Work item
Repeat the lines below exactly as written, please, from the line with "row order: question_id" to the line with "q4313 | user_answer: c -> b", both lines included, and no others.

Records shown

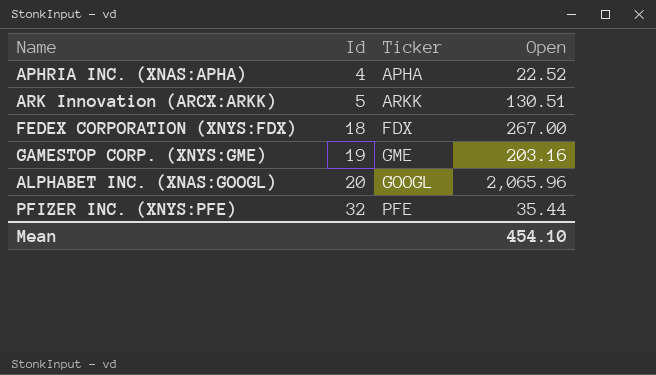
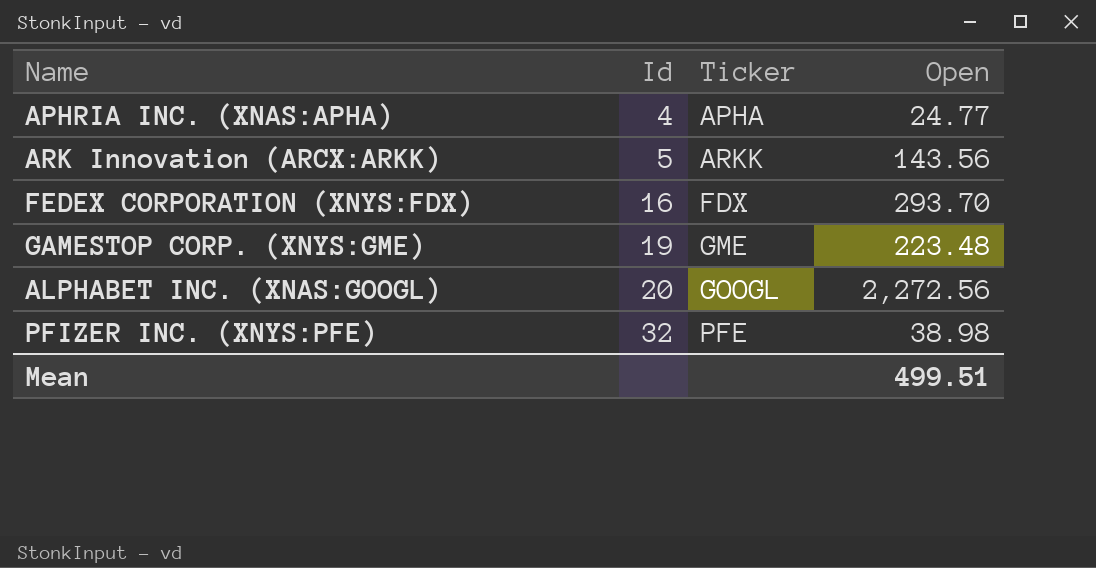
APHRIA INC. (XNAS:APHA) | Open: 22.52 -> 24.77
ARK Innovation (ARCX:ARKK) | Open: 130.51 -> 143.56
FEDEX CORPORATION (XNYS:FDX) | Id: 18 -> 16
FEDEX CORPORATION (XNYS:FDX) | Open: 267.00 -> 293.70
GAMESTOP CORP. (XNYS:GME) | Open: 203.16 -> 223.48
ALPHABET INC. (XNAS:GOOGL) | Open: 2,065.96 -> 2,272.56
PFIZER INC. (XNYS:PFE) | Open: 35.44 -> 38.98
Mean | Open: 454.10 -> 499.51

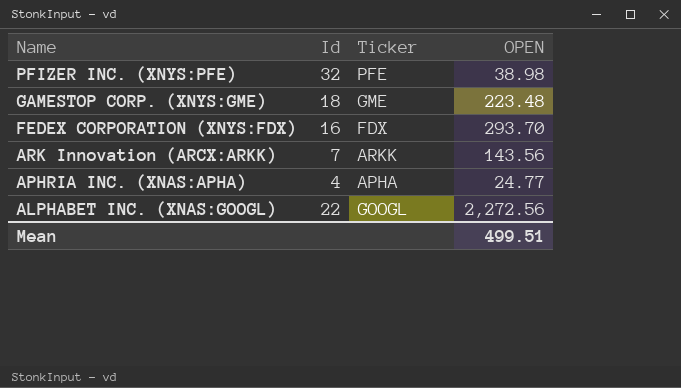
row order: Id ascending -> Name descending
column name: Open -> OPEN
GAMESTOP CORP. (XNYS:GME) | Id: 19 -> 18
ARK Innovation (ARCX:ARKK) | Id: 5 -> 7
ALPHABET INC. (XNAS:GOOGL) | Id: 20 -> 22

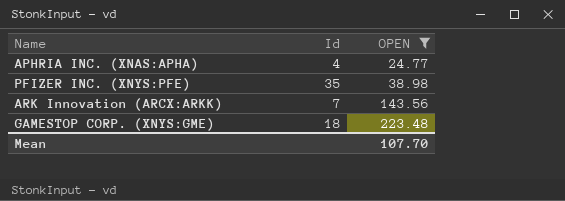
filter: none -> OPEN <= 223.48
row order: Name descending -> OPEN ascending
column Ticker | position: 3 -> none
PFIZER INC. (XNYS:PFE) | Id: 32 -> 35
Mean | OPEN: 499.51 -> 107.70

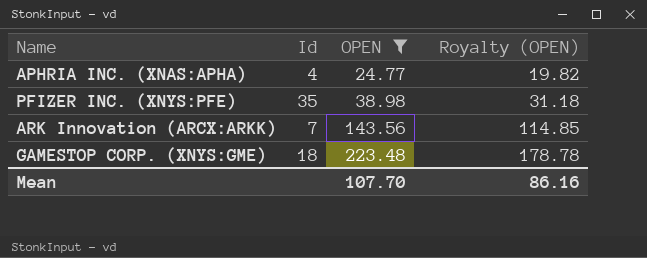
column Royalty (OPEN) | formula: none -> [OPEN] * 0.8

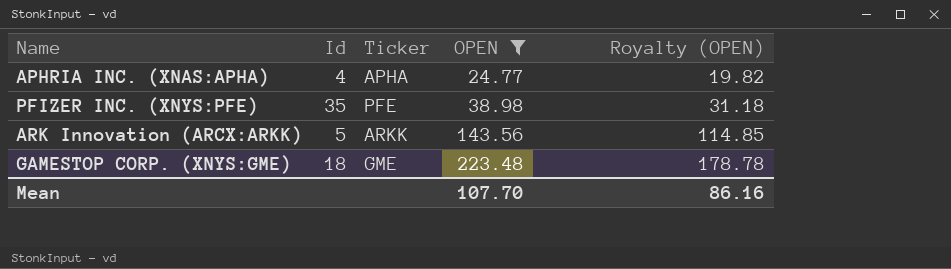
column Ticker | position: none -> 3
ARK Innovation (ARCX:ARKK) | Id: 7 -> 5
---
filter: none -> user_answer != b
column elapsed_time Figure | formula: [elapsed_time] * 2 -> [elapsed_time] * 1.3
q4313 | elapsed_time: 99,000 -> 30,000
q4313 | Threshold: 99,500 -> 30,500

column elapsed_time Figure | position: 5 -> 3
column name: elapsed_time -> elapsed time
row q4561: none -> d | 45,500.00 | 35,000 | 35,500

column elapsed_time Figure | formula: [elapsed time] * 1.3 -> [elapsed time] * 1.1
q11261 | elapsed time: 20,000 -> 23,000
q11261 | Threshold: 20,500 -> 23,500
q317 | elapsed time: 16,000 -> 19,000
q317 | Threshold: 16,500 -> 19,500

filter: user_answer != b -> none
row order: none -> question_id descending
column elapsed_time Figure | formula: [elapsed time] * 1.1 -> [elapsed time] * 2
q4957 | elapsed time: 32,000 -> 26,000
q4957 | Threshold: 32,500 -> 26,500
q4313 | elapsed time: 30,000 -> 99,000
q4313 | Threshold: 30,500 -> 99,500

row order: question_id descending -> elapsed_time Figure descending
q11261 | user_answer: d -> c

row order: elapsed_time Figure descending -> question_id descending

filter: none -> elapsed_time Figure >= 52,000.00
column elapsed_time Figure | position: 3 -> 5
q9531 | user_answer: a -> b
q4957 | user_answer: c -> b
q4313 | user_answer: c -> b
---
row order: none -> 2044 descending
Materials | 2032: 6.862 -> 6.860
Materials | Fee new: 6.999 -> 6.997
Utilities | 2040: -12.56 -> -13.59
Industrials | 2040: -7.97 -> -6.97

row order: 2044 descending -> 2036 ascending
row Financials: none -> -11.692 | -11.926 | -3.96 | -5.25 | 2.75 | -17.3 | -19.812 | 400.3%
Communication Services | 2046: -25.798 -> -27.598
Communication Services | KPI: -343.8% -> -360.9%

Completed exercise
row order: question_id descending -> elapsed_time Figure descending
q11261 | user_answer: d -> c

row order: elapsed_time Figure descending -> question_id descending

filter: none -> elapsed_time Figure >= 52,000.00
column elapsed_time Figure | position: 3 -> 5
q9531 | user_answer: a -> b
q4957 | user_answer: c -> b
q4313 | user_answer: c -> b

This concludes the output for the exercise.